En charge du ministère du redressement productif, c'est-à-dire de l'industrie, Arnaud Montebourg n'hésite pas à faire vibrer la corde du patriotisme économique sur certains dossiers. Cette approche a ainsi pu être observée avec Dailymotion, où l'ancien député de Saône-et-Loire s'est opposé à l'appétit de Yahoo pour la plateforme de vidéo. Elle peut être constatée aujourd'hui avec Alcatel-Lucent.
La chute d'Alcatel-Lucent
Car en effet, le groupe français traverse une passe très difficile. Bien qu'il demeure encore l'un des principaux équipementiers dans le monde, la concurrence féroce des firmes étrangères – et en particulier chinoises – le place dans une situation intenable. L'entreprise, qui enregistre une perte annuelle de 800 millions d'euros depuis dix ans, compte donc tailler dans ses effectifs pour rebondir.
En France, le plan de la société concerne 1800 postes. La moitié va disparaître tandis que le reste va "évoluer vers d'autres métiers en restant dans le groupe, ou en allant travailler chez des partenaires". Alcatel-Lucent procédera aussi à la fermeture de deux sites sur treize et réorganisera sa présence en France autour de deux grands sites.
Soucieux que la France ne paie pas le tribut le plus élevé, l'exécutif compte faire appel au soutien des principaux opérateurs français afin que le groupe puisse avoir un débouché commercial favorable pour ses produits. Selon l'AFP, qui cite Arnaud Montebourg, trois des quatre entreprises concernées ont d'ores et déjà répondu positivement à la demande gouvernementale, mais leur identité demeure secrète.
Le soutien des opérateurs mobiles
D'après les informations de l'agence de presse, Orange fait appel à Alcatel-Lucent pour la moitié de ses équipements destinés à son réseau de téléphonie mobile, l'autre moitié étant fournie par le suédois Ericsson. Concernant SFR, c'est 20 % et le reste provient du chinois Huawei et du finlandais Nokia Siemens Networks (40 % chacun).
En revanche, Bouygues Télécom et Free travaillent avec d'autres équipementiers. Toujours selon la source de l'AFP, 50 % du matériel utilisé par Bouygues est fourni par Ericsson et 50 % par Huawei. Concernant Free, il ne fait appel qu'à Nokia Siemens Networks. Là encore, il n'est question que des équipements destinés aux réseaux de téléphonie mobile.
La situation concernant les autres domaines d'activité du groupe (routage, transport IP, plateforme IP, réseaux fixes) n'est pas précisée.

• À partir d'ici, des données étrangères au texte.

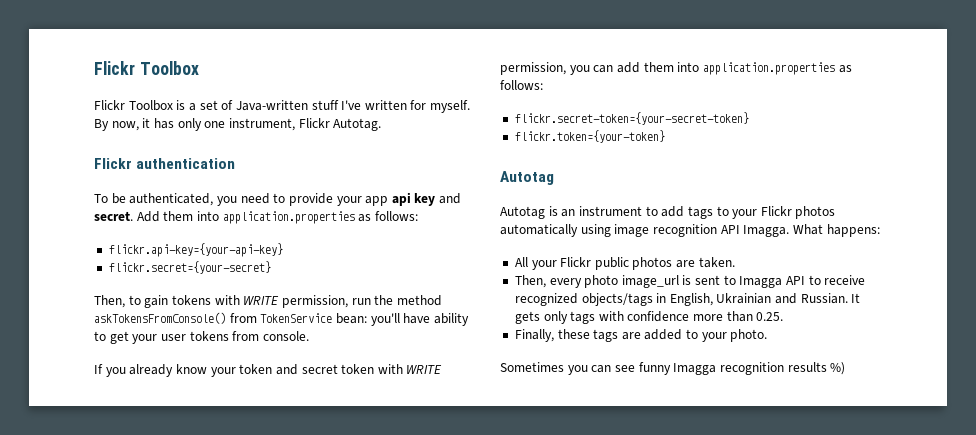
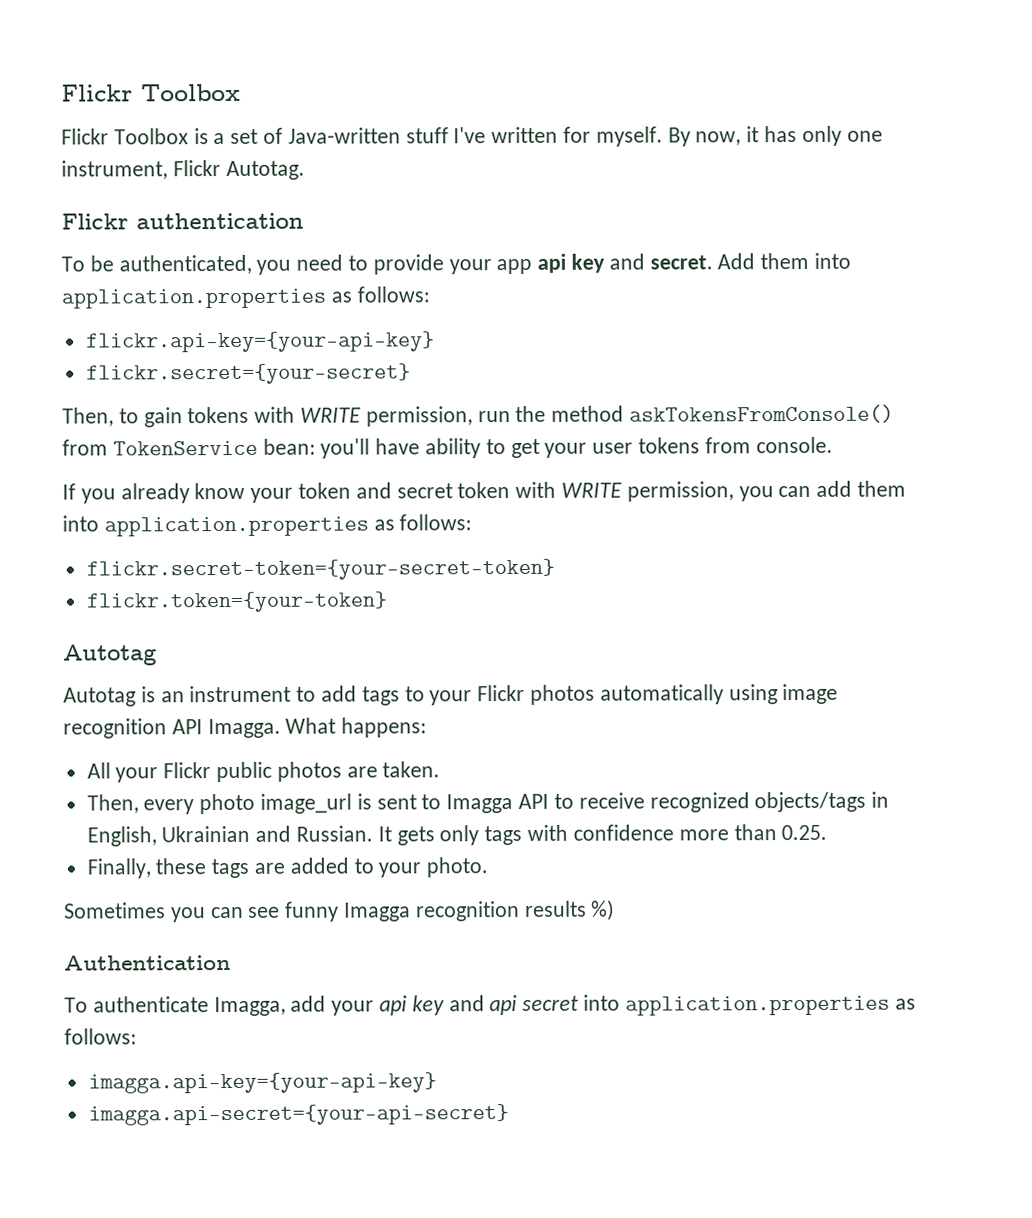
+ Authentication
+ To authenticate Imagga, add your api key and api secret into application.properties as follows:
+ imagga.api-key={your-api-key}
+ imagga.api-secret={your-api-secret}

La sécurité nationale, à brandir avec modération
Par ailleurs, le gouvernement pourrait donner un autre coup de pouce à Alcatel-Lucent. L'exécutif envisage de suivre les recommandations du rapport Bockel, qui invite les pouvoirs publics à écarter les entreprises asiatiques au nom de la sécurité nationale. Et les entreprises concernées pourraient être Huawei, ZTE et Samsung, accusées par ailleurs de dumping (pour les deux premières) pour s'imposer.
Le sénateur Jean-Marie Bockel suggère "d'interdire sur le territoire national […] le déploiement et l'utilisation de routeurs ou d'autres équipements de cœur de réseaux qui présentent un risque pour la sécurité nationale". Mais cette décision, où les motifs de sécurité nationale se superposent à des motivations économiques, pourrait être une fausse bonne idée… et handicaper Alcatel-Lucent au lieu de l'aider.
En effet, Alcatel-Lucent a signé fin septembre un "gros contrat" en Chine avec China Mobile pour déployer 23 000 stations de base dans le pays. Or, le rétrécissement du marché français pour des considérations de sécurité nationale ou économiques pourrait mal passer dans l'Empire du Milieu et entraîner des rétorsions. Et il n'est pas certain qu'Alcatel-Lucent puisse se passer de ce marché.